A public hearing on the proposed project will take place on July 9, at 6:oo p.m., to precede the public hearing on the conditional use permits required for Colarusso.

Wednesday, June 12, 2019

Last Night with the Planning Board

The Planning Board meeting last night went on for more than three hours, and most of the time was spent considering the conditional use permits needed by Colarusso: for the dock and for the haul road. A new element presented by Pat Prendergast, engineer for Colarusso, was the plan for screening from view stockpiling of rock and activity at the dock. To improve the view from Basilica Hudson, it is proposed that forsythia, hydrangea, and cedar be planted along the fence that borders the east side of the dock area. There will also be plantings, requested by DEC (Department of Environmental Conservation), on the riprap bank and along the top of the dock, which will be visible from Rick's Point.

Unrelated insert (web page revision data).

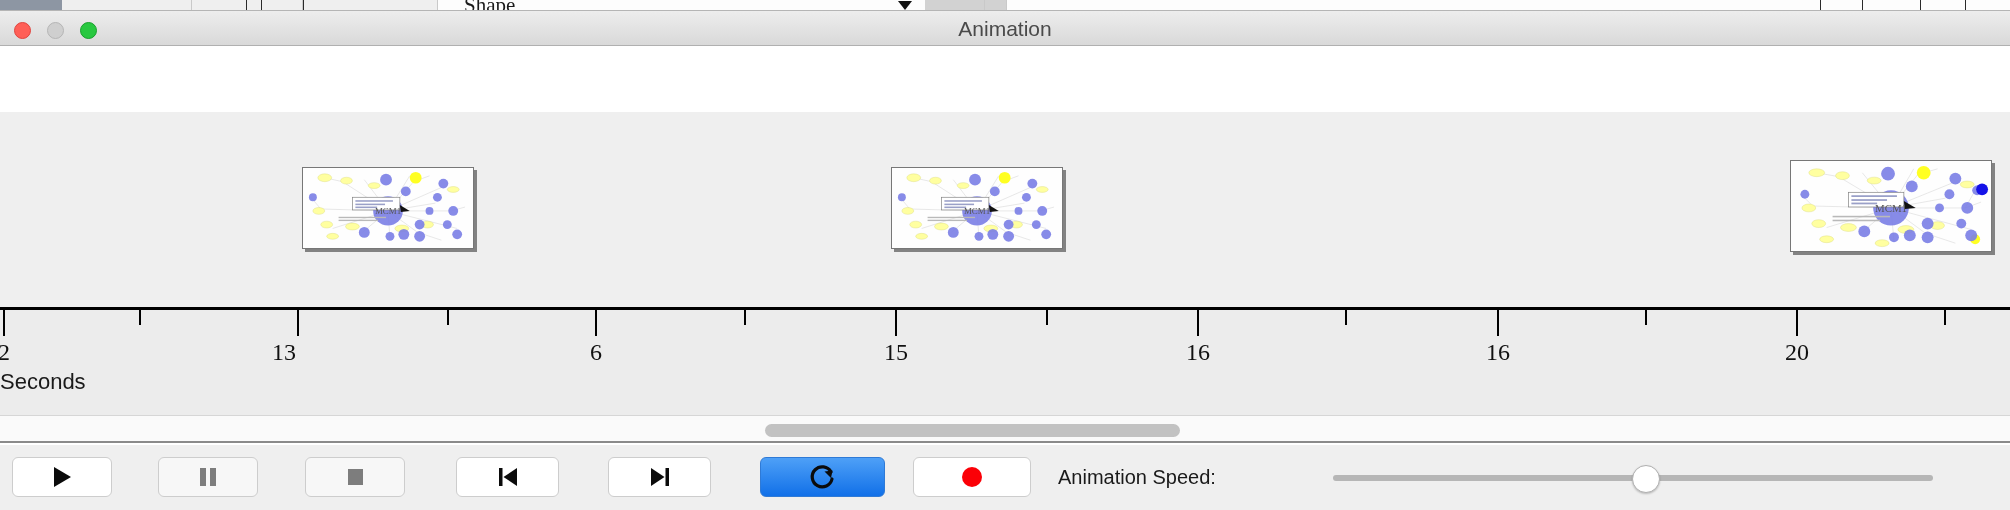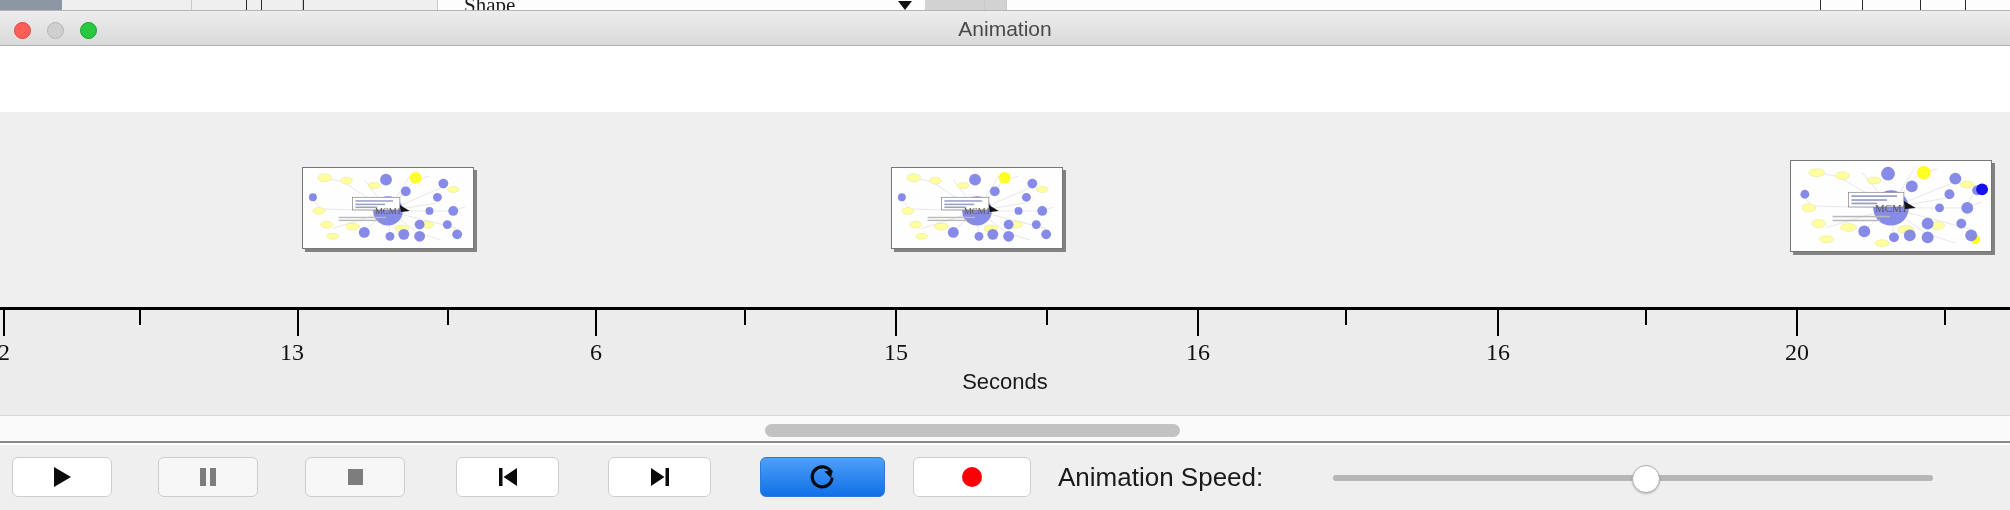"13" div.tick-label { left: 292px -> 284px }
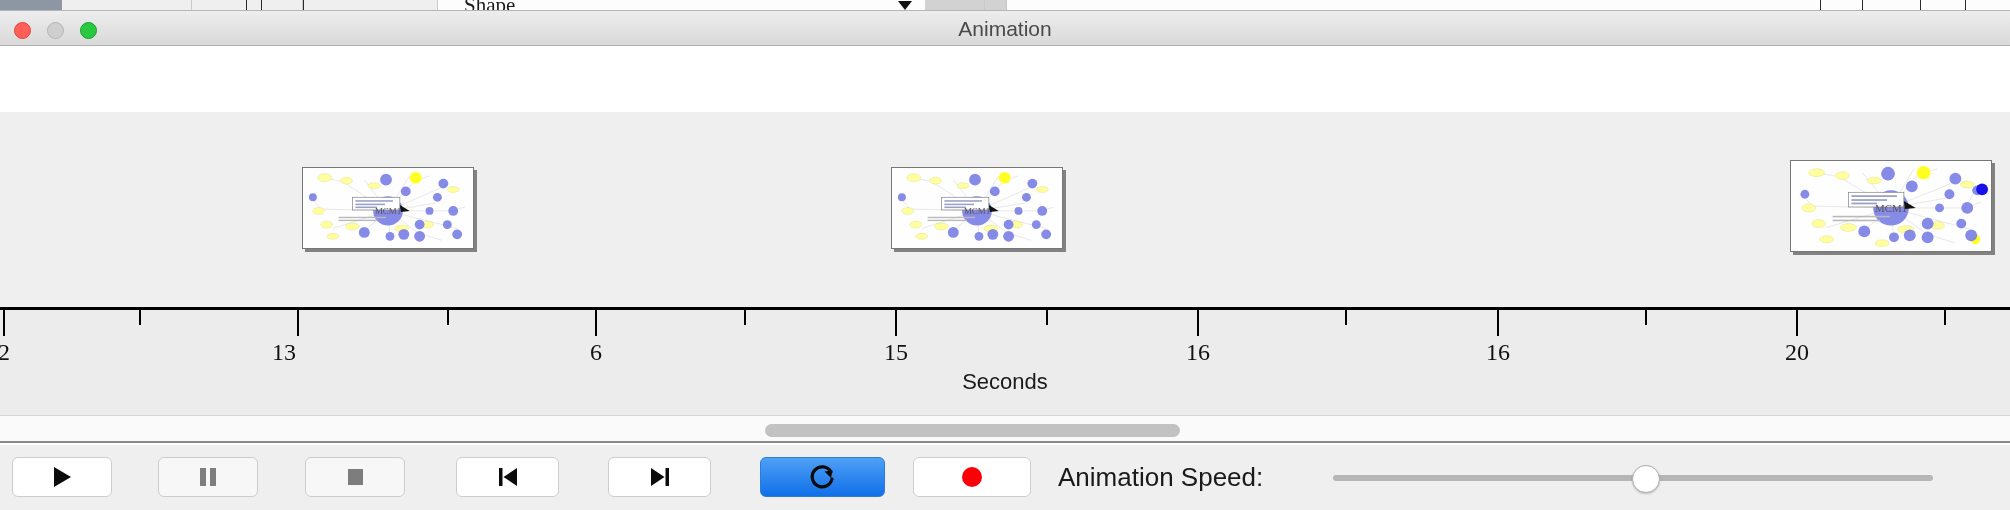"Seconds" .axis-title { text-align: center -> none }
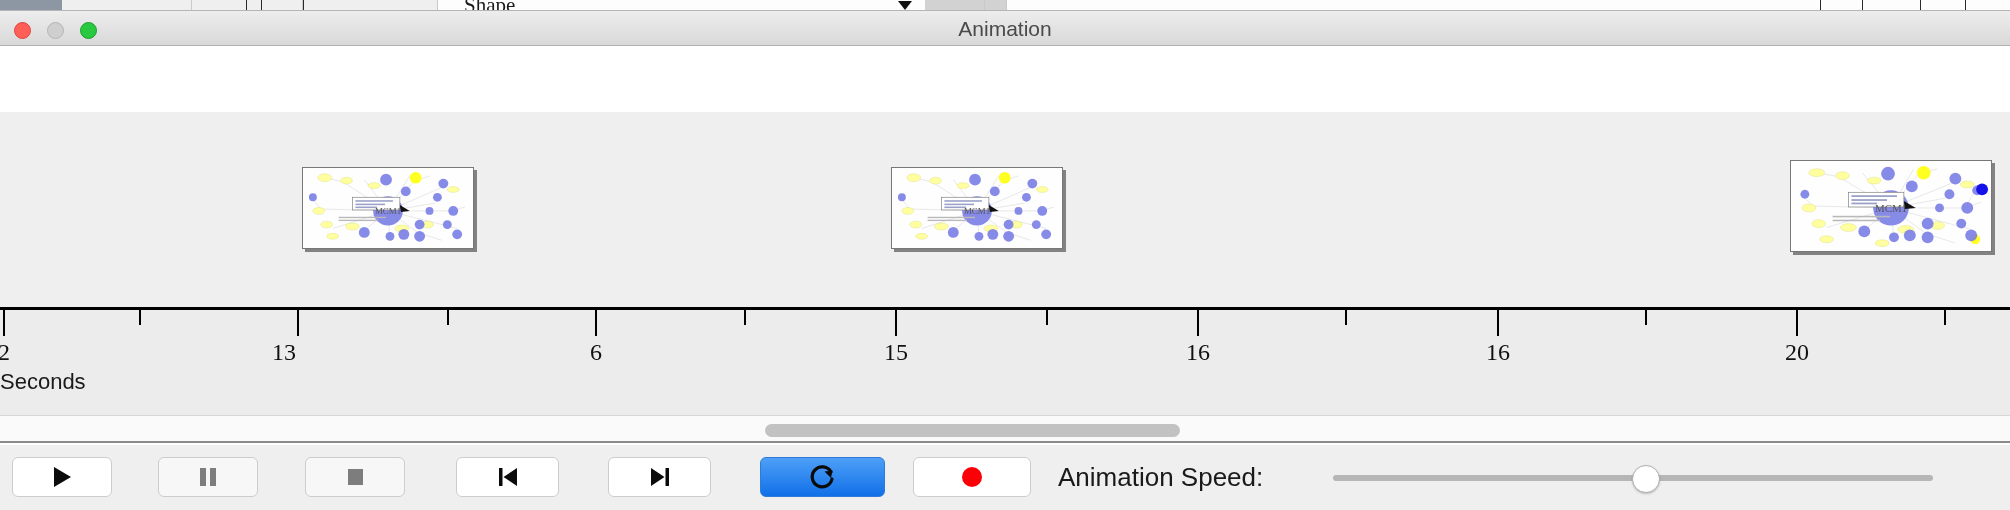"Animation Speed:" .speed-label { font-size: 26px -> 20px }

Prendergast displayed the following simulations to show the appearance of the east side of the dock area today, at the time the shrubs and bushes are planted, and after five years.

The intent of the proposed planting is to screen the storage and dock operations but not to obstruct the view of the mountains or, from Rick Point, the view of the lighthouse or barge loading, which some people apparently enjoy watching.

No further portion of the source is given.